[Data for review]

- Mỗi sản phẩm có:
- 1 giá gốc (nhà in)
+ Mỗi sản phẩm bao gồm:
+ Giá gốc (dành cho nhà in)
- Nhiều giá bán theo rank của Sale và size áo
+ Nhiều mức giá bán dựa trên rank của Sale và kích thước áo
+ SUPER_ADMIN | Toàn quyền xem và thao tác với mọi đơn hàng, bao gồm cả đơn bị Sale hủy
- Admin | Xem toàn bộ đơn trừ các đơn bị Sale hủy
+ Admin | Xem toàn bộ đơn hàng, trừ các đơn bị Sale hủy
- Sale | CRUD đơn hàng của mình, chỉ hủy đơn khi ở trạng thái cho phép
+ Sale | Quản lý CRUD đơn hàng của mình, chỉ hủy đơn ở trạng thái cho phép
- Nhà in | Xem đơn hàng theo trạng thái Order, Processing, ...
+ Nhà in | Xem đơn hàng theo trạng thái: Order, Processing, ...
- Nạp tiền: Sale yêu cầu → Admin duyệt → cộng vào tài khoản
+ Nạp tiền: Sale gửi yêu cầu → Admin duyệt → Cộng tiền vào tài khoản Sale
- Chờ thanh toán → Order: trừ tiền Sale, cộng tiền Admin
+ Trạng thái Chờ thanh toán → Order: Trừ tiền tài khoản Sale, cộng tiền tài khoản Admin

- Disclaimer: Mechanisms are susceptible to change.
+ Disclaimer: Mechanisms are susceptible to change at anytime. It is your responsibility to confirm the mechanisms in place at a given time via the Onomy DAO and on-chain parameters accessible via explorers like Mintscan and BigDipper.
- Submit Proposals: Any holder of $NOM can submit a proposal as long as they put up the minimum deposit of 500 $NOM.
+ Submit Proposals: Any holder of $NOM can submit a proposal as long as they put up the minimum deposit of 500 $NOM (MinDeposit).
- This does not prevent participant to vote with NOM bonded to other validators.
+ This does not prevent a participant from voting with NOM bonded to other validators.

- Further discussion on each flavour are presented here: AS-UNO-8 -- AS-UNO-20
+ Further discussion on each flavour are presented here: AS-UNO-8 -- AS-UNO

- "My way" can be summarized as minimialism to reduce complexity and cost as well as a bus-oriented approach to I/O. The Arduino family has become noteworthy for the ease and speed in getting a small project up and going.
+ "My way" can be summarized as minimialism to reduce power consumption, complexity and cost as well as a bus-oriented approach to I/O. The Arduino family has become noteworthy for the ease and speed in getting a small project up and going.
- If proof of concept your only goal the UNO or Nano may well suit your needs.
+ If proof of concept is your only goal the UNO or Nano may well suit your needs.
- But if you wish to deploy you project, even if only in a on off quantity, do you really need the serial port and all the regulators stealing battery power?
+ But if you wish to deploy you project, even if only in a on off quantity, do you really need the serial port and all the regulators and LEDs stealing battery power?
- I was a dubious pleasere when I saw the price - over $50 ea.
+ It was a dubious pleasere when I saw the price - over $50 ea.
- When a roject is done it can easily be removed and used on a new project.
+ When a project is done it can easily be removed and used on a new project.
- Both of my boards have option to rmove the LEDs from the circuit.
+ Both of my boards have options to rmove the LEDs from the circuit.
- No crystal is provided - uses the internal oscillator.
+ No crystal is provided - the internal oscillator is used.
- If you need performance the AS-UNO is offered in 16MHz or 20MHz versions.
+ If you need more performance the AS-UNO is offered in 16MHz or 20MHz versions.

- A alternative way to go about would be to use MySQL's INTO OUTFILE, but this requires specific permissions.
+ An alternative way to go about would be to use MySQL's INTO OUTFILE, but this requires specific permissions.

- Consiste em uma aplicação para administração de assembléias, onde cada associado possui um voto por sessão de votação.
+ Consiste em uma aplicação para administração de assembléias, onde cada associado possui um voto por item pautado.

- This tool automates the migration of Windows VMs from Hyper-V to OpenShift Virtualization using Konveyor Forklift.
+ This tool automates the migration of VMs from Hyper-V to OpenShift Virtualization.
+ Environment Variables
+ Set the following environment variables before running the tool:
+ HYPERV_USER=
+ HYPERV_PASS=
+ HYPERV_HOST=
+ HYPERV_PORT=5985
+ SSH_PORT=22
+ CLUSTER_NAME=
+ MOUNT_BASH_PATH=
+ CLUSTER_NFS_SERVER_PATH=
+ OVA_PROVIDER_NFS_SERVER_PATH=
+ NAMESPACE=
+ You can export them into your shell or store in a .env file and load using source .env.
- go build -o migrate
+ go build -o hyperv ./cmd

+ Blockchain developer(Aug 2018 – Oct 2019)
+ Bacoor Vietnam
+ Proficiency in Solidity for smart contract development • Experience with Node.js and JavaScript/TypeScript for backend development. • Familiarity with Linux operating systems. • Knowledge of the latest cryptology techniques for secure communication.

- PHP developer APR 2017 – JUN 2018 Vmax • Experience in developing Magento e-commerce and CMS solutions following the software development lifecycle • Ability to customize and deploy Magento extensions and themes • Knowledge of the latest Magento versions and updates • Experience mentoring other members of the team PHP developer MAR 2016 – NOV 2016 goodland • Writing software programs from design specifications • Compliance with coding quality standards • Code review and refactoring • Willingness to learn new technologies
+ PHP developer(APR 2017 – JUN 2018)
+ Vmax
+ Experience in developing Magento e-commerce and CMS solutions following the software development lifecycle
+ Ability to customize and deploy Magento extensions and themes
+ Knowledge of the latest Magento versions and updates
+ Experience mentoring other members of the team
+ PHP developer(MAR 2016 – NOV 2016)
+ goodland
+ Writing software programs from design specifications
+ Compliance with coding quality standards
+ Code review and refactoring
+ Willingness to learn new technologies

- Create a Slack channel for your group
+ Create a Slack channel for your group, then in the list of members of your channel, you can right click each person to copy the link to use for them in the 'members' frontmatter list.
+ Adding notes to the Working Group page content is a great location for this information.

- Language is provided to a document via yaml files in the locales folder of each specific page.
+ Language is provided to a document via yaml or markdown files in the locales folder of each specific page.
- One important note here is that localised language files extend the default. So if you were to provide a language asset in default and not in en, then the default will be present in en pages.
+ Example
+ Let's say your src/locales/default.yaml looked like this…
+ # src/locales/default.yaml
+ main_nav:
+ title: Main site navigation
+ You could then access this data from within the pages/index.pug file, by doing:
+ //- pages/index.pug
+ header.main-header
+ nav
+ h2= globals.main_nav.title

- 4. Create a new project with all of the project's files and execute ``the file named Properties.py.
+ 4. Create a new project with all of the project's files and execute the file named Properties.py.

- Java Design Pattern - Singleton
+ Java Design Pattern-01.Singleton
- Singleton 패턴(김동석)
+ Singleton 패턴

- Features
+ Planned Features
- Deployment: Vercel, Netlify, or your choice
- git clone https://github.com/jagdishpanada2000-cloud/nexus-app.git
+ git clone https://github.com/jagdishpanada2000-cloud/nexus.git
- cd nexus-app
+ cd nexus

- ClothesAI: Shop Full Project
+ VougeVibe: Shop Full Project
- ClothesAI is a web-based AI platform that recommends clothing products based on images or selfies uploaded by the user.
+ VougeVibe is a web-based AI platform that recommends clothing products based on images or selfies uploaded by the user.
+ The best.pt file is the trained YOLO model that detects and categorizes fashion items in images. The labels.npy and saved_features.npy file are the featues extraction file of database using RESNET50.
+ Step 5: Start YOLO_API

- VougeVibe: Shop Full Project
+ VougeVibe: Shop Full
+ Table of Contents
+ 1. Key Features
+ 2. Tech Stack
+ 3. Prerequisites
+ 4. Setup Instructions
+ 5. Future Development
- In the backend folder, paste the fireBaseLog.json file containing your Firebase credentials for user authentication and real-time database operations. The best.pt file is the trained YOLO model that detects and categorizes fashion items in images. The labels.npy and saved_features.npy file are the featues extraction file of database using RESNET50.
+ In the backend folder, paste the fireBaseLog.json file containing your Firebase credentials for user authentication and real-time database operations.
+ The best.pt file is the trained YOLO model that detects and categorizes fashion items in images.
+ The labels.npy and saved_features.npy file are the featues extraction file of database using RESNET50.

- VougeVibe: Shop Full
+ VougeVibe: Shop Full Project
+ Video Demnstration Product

[Directions for this task]
If a line in the data above holds the string "removed", report that line.

[Exercise answer]
- When a roject is done it can easily be removed and used on a new project.
+ When a project is done it can easily be removed and used on a new project.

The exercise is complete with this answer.